Benefit of oral zinc supplementation as an adjunct to zidovudine (AZT) therapy against opportunistic infections in AIDS


Mocchegiani E




Int J Immunopharmacol


Zinc is perhaps the most important trace element for immune function. Congenital or acquired zinc deficiencies are associated with immune abnormalities and increased susceptibility to infectious diseases. AIDS subjects suffer from reduced zinc bioavailability, more severe in stage IV than in stage III. Such zinc deficiency causes, among other effects, a profound reduction in the biological activity of one of the thymic hormones, thymulin (zinc-facteur-timique-serique, ZnFTS). With these premises, zinc sulphate was administered orally at a daily dose of 200 mg for 30 days to AZT-treated stage III subjects with generalized lymphadenopathy (17 subjects) and stage IV subgroup C1 (12 subjects) AIDS patients. 18 stage III subjects with generalized lymphoadenopathy and 10 stage IV subgroup C1 subjects treated only with AZT served as controls. Zinc sulphate supplementation of stage III and in stage IV C1 patients was followed by an increase or a stabilization in the body weight and an increase of the number of CD4+ cells and the plasma level of active zinc-bound thymulin.

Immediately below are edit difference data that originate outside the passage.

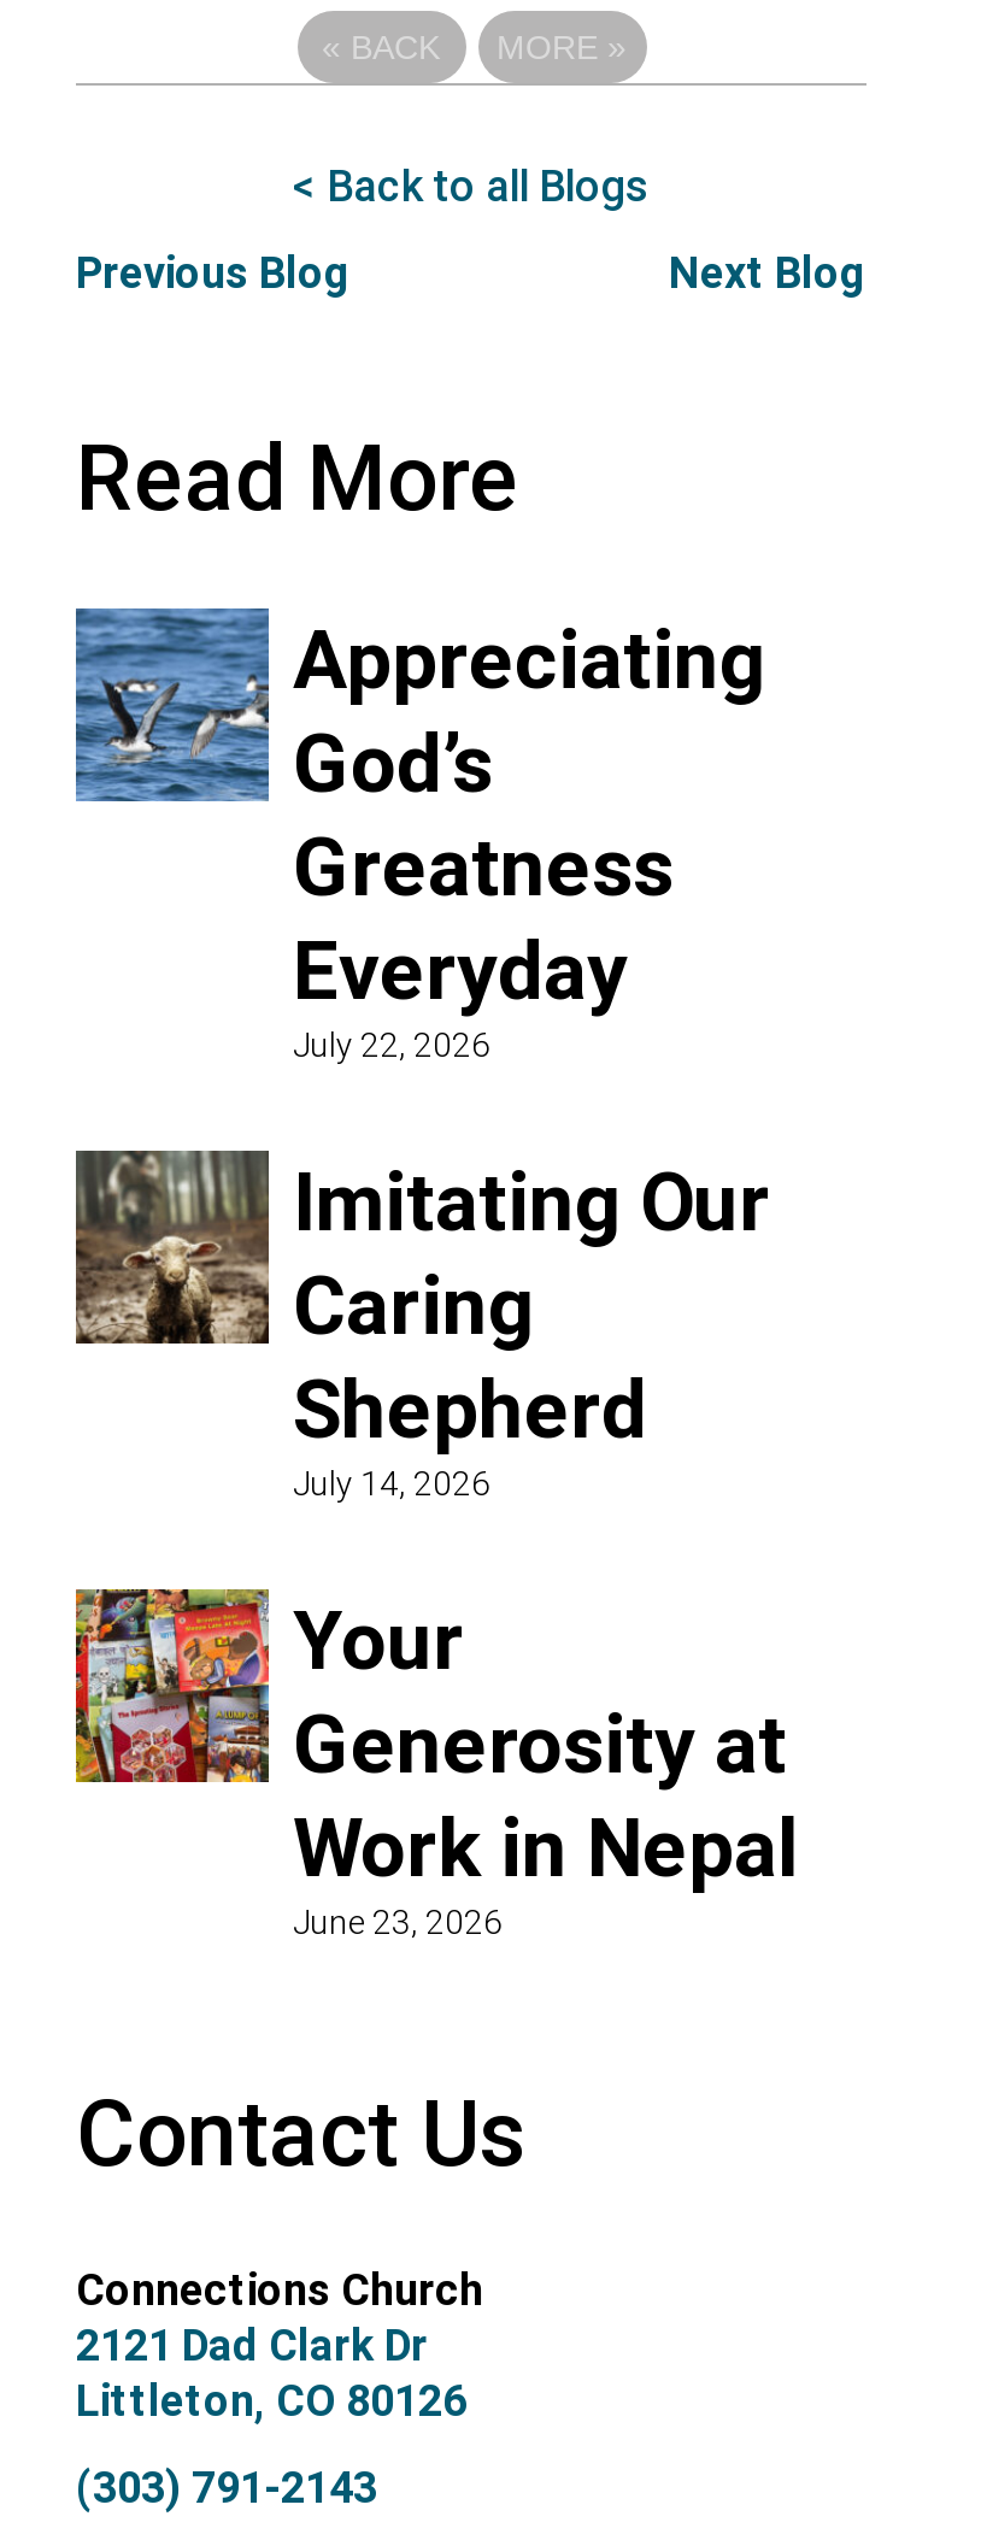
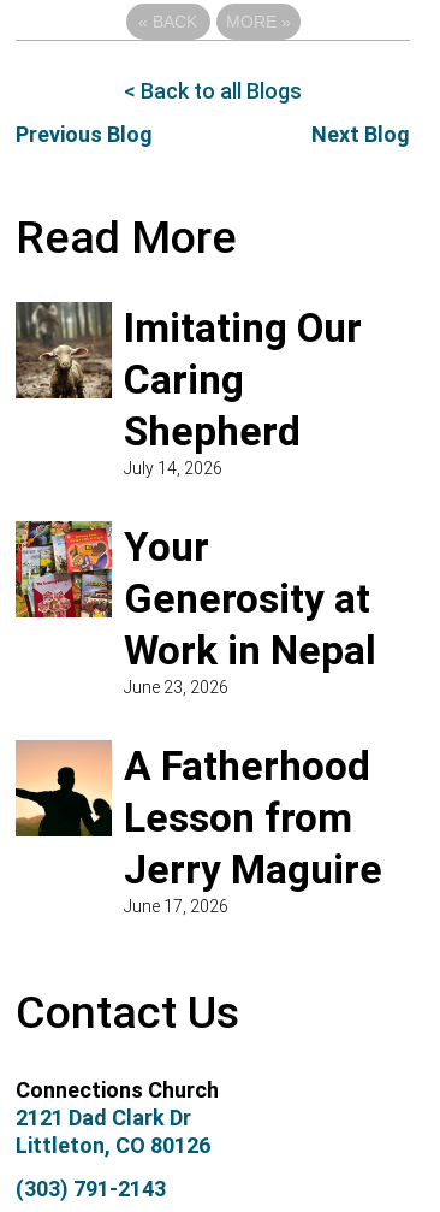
[74,606,765,1063] [image] | Appreciating | God’s | Greatness | Everyday | July 22, 2026 -> none
moved [74,1146,799,1940] -> [14,300,376,696]: [image] | Imitating Our | Caring | ... | Work in Nepal | June 23, 2026
none -> [14,740,382,915] [image] | A Fatherhood | Lesson from | Jerry Maguire | June 17, 2026

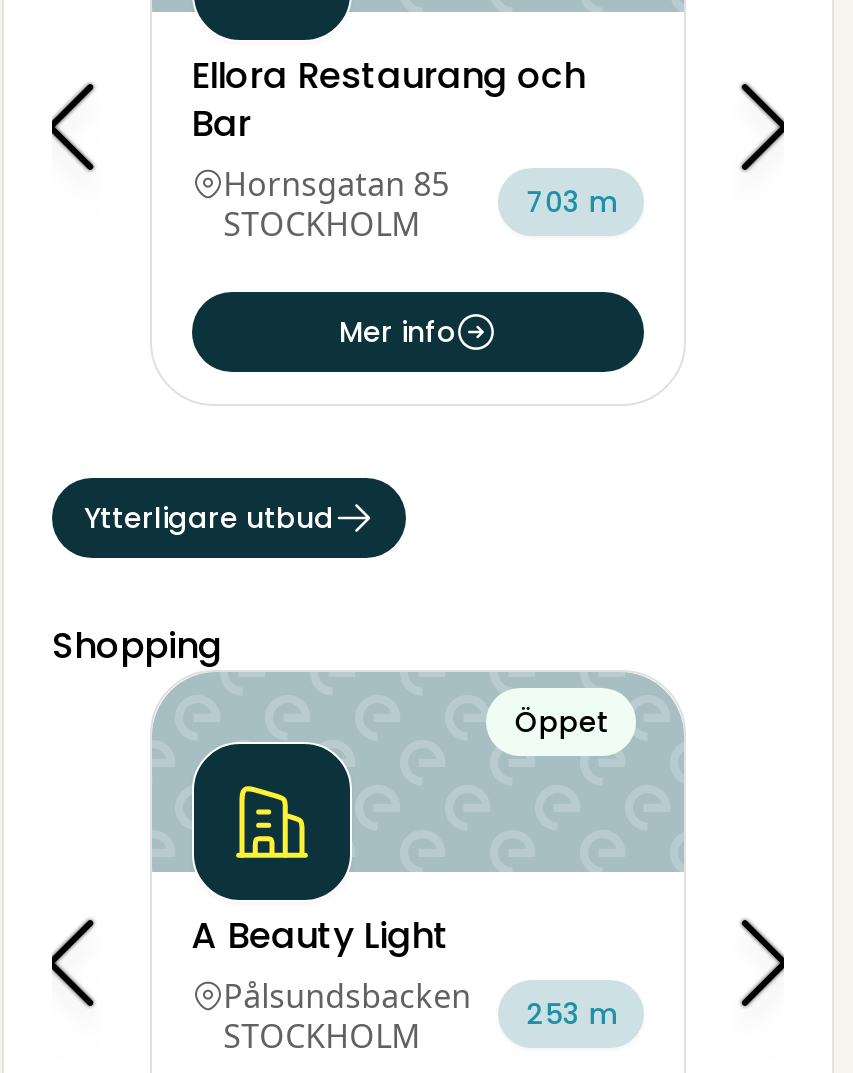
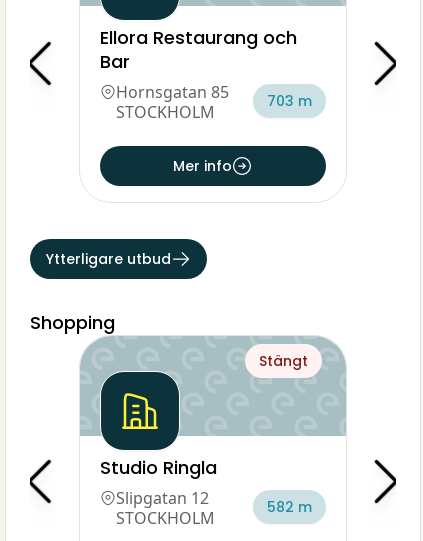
[515,702,609,742] Öppet -> [259,351,308,371] Stängt
[191,910,471,1018] A Beauty Light | Pålsundsbacken -> [100,455,217,509] Studio Ringla | Slipgatan 12
[527,994,617,1034] 253 m -> [267,497,312,517] 582 m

The frequency of opportunistic infectious episodes in the 24 months following entry into the study was reduced after zinc supplementation in stage IV C1 subjects (11 infections vs 25 in controls) and delayed in stage III zinc-treated subjects (1 infection/24 months vs 13 infections/24 months in controls). The effect of zinc on opportunistic infections is restricted to infections due to Pneumocystis carinii and Candida, whereas no variations have been observed in the frequencies of cytomegalovirus and toxoplasma infections. These data may support the benefit of zinc as an adjunct to AZT therapy in AIDS pathology.